Dave stood up with a welcoming grin and shook Bill’s hand. He was tall and lanky with black shoulder-length hair and traces of a Welsh accent. I liked him instantly. He was obviously smart, not some dozey drop-out, and Mick had told us that he was something of a leader in the commune. Of course the members of the commune didn’t believe in leaders but D
ave had a natural authority. Later we discovered that he was the one who had found the valley and negotiated the sale, along with Miranda Meacham who had vetted the contract and handled the conveyancing.
Dave invited us to sit on bush chairs he had made himself and when we declined lunch Ariel brewed some tea made from mint grown in her garden. It was watery and weak.

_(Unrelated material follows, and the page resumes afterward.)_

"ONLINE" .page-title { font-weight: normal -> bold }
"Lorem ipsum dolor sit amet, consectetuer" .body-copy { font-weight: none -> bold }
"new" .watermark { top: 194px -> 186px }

We asked Dave about the commune, only to be rebuked gently. ‘We don’t call it a commune,’ he said, in his sonorous Welsh drawl. ‘It’s a settlement.’ There was an important difference, he explained; the word commune gave out the wrong message and encouraged spongers and dopeheads. So far there were eight families who had bought in to the valley, and three more were planning to move there and build over the autumn when it wasn’t so hot. Right now they were fixing up one of the derelict timber cottages as a guesthouse for itinerant workers who wanted to make a contribution. In October it would be their three-year anniversary and they were having a special celebration, a weekend festival. We were welcome to come.

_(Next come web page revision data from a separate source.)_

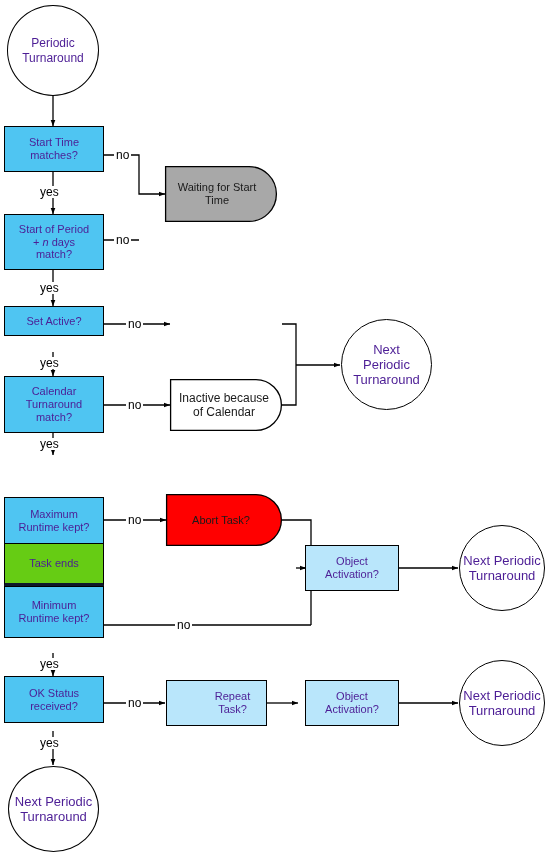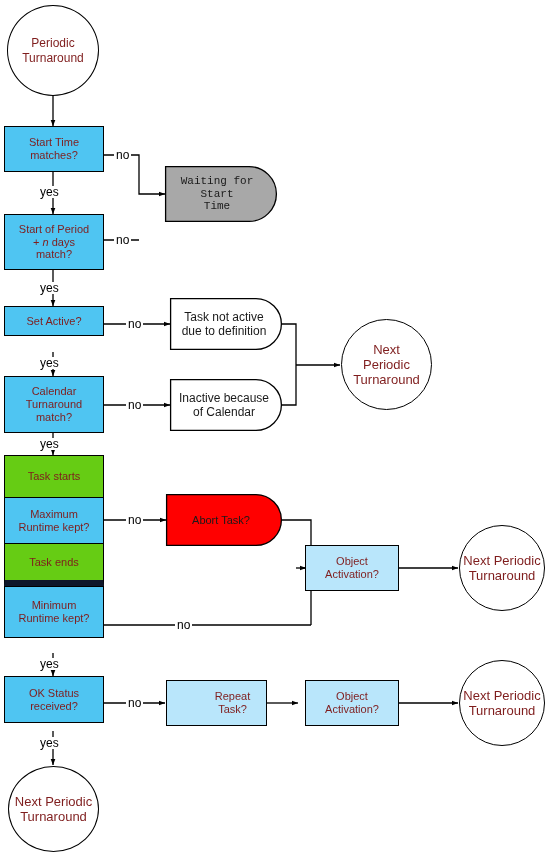"Periodic" .node { color: #7f1d1d -> #4c1d95 }
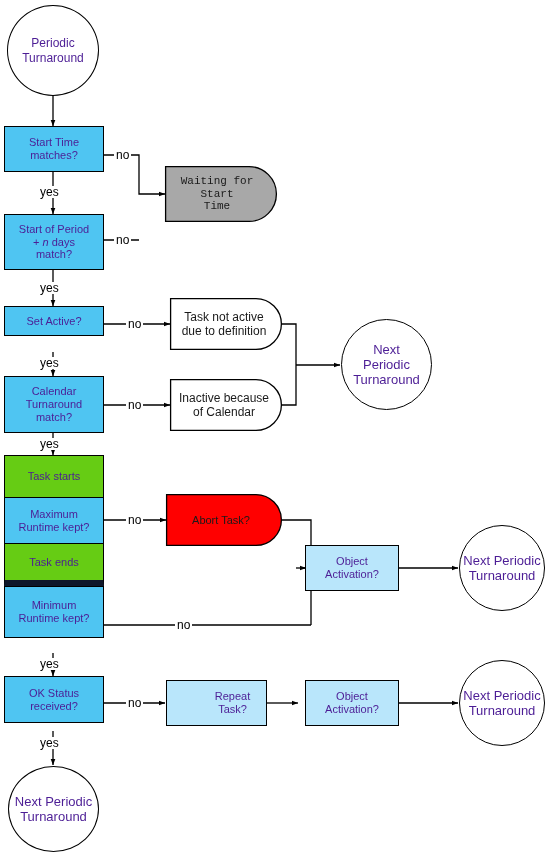"Waiting for Start" div.dlabel { font-family: Liberation Mono, monospace -> none }
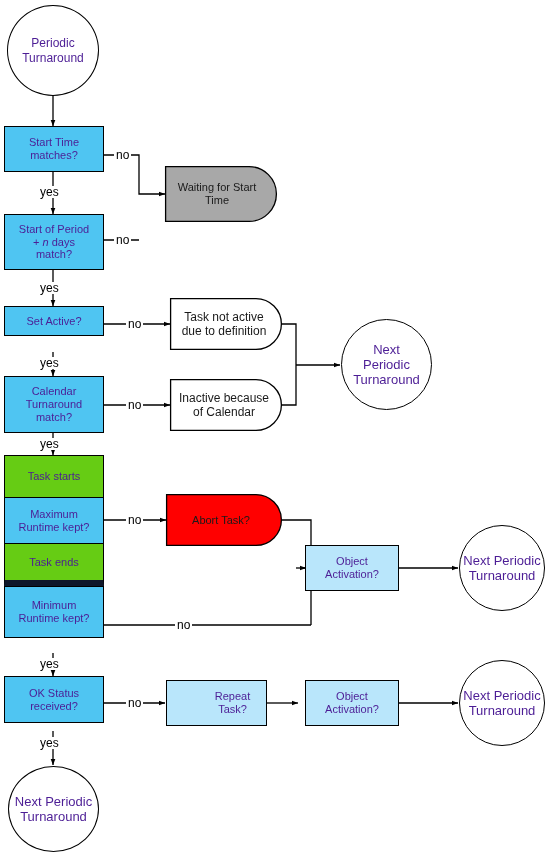"Task not active" div.dshape { html: <div> <svg> <path></path> </svg> <div> <div> <div>Task not active</div> <div>due to definition</div> </div> </div> </div> -> none }
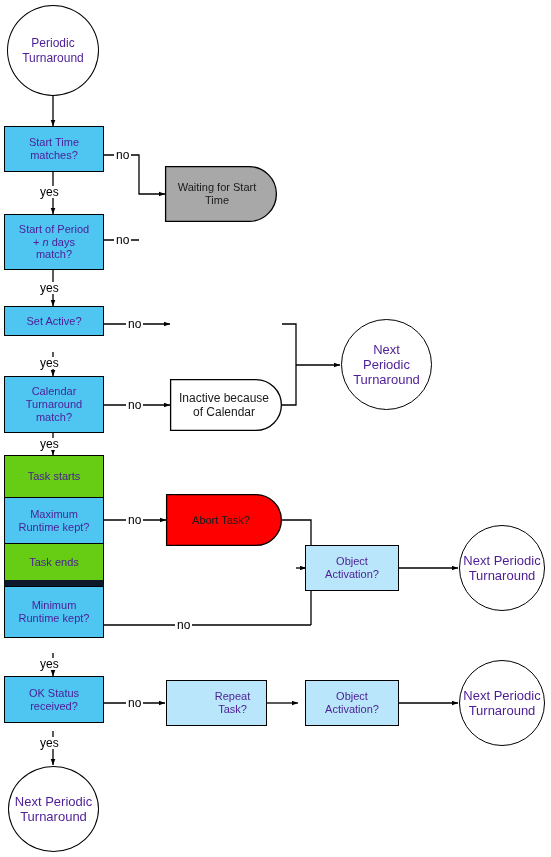"Task starts" div.node { html: <div> <div>Task starts</div> </div> -> none }
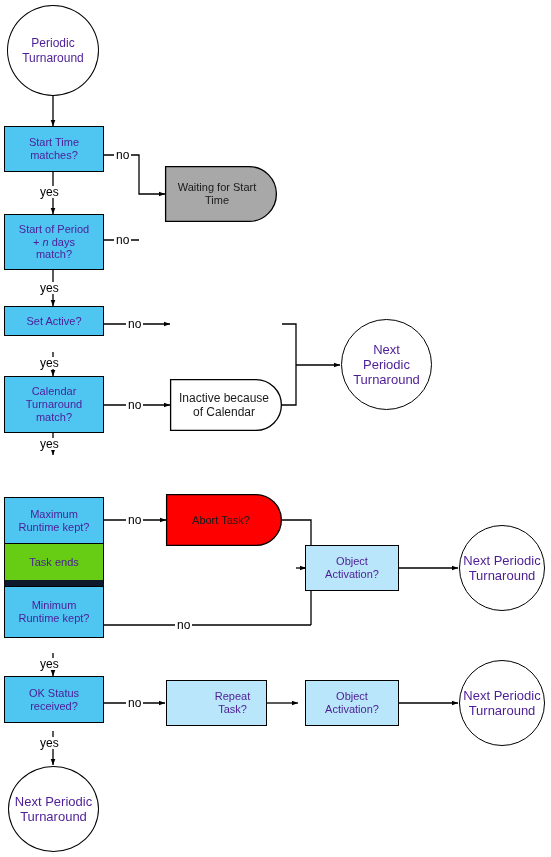"Task ends" .stack.last { border-bottom: 6px solid #0f172a -> 3px solid #0f172a }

Ariel had made no attempt to join us and seemed absorbed in her task beside the stove, cradling her daughter on her hip like a young earth mother. She had one of those enviable hourglass figures of fine-boned shoulders and full breasts, a slender waist and curvy hips that give shape to a long skirt. Her silky brown hair hung to her waist and when she passed beneath the skylight on her way to the sink the sun caught it so that it shone with silvery highlights. I wanted to talk to her, to draw her into the conversation, but she was one of those women who are still and contained, as if surrounded by an invisible ring of silence.